У меня есть набор данных с 283 наблюдениями 60 переменных.Моя переменная результата дихотомическая (диагноз) и может быть одной из двух болезней.Я сравниваю два типа заболеваний, которые часто сильно перекрываются, и пытаюсь найти особенности, которые могут помочь дифференцировать эти заболевания друг от друга.Я понимаю, что логистическая регрессия LASSO является лучшим решением для этой проблемы, однако она не может быть запущена для неполного набора данных.

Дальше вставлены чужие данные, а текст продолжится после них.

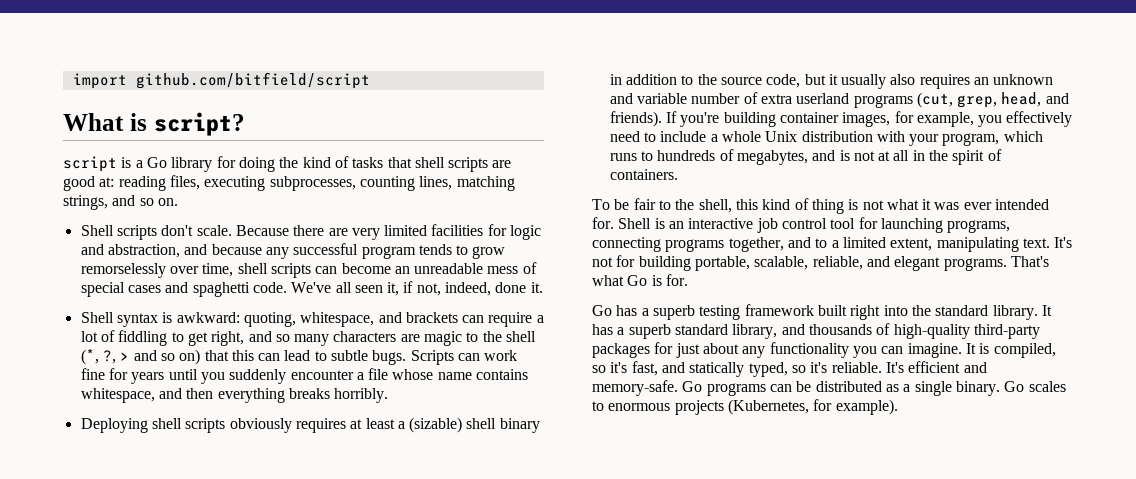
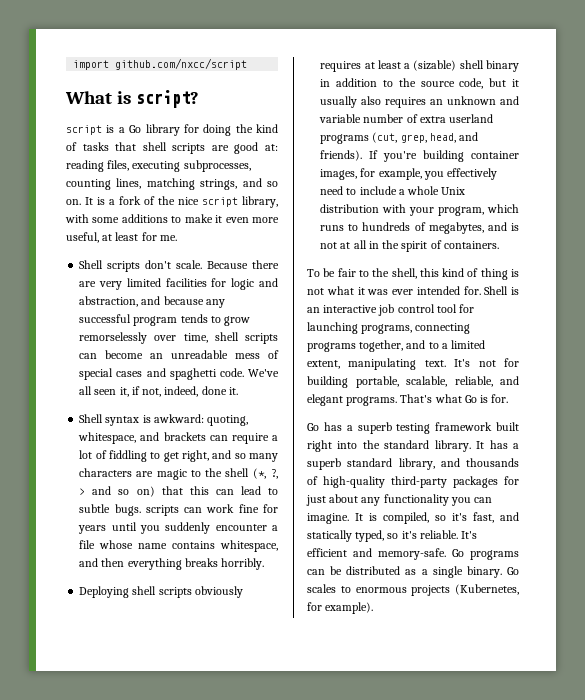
[135,72,370,89] github.com/bitfield/script -> [115,58,248,70] github.com/nxcc/script
(178, 202) none -> [85,196,278,208] [65,214,279,223] [66,232,177,243] It is a fork of the nice script library, with some additions to make it even more useful, at least for me.
[410,350,454,365] Scripts -> [145,505,179,516] scripts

Итак, я вменял свои недостающие данные с помощью пакета MICE в R и обнаружил, что примерно 40 вменений подходит для количества недостающих данных, которые у меня есть.

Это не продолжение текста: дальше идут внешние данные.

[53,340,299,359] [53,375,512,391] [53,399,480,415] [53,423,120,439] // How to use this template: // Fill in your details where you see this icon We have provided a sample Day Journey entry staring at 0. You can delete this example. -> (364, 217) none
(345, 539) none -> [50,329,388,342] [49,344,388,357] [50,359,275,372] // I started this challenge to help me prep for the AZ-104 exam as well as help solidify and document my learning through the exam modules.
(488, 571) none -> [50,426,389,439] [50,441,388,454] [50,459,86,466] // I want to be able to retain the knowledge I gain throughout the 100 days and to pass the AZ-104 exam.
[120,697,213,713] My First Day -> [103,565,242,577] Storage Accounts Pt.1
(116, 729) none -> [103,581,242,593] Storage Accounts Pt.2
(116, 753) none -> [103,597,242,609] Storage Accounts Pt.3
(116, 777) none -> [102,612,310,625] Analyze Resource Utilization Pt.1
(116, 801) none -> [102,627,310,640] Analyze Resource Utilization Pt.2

Теперь я хочу выполнить лассо-логистическую регрессию для всех моих 40 вмененных наборов данных и каким-то образом застрял в той части, где мне нужно объединить результаты всех этих 40 наборов данных.
С помощью () функция из MICE не работает на .glmnet
Ввод базы данных с пропущенными значениями с использованием пакета MICE:
imp<-mice(WMT1, m = 40)
Подход регулярной логистической регрессии к вмененным данным:
imp.fit <- glm.mids(Diagnosis~., data=imp,
family = binomial)
Объедините результаты всех 40 вмененных наборов данных:
Сводка (pool (imp.fit), 2)
Вышеприведенное, кажется, хорошо работает с логистической регрессией с использованием glm (), но когдая пытаюсь точно так же выполнить регрессию Лассо, которую я получаю:
Сначала выполните перекрестную проверку, чтобы найти оптимальное значение лямбды:
CV <- cv.glmnet (Diagnosis ~., data = imp, family= "binomial", alpha = 1, nlambda = 100) </p>
Когда я пытаюсь выполнить перекрестную проверку, я получаю это сообщение об ошибке:
Error in as.data.frame.default(data) :
cannot coerce class ‘"mids"’ to a data.frame
Может ли кто-нибудь помочь мне с этой проблемой?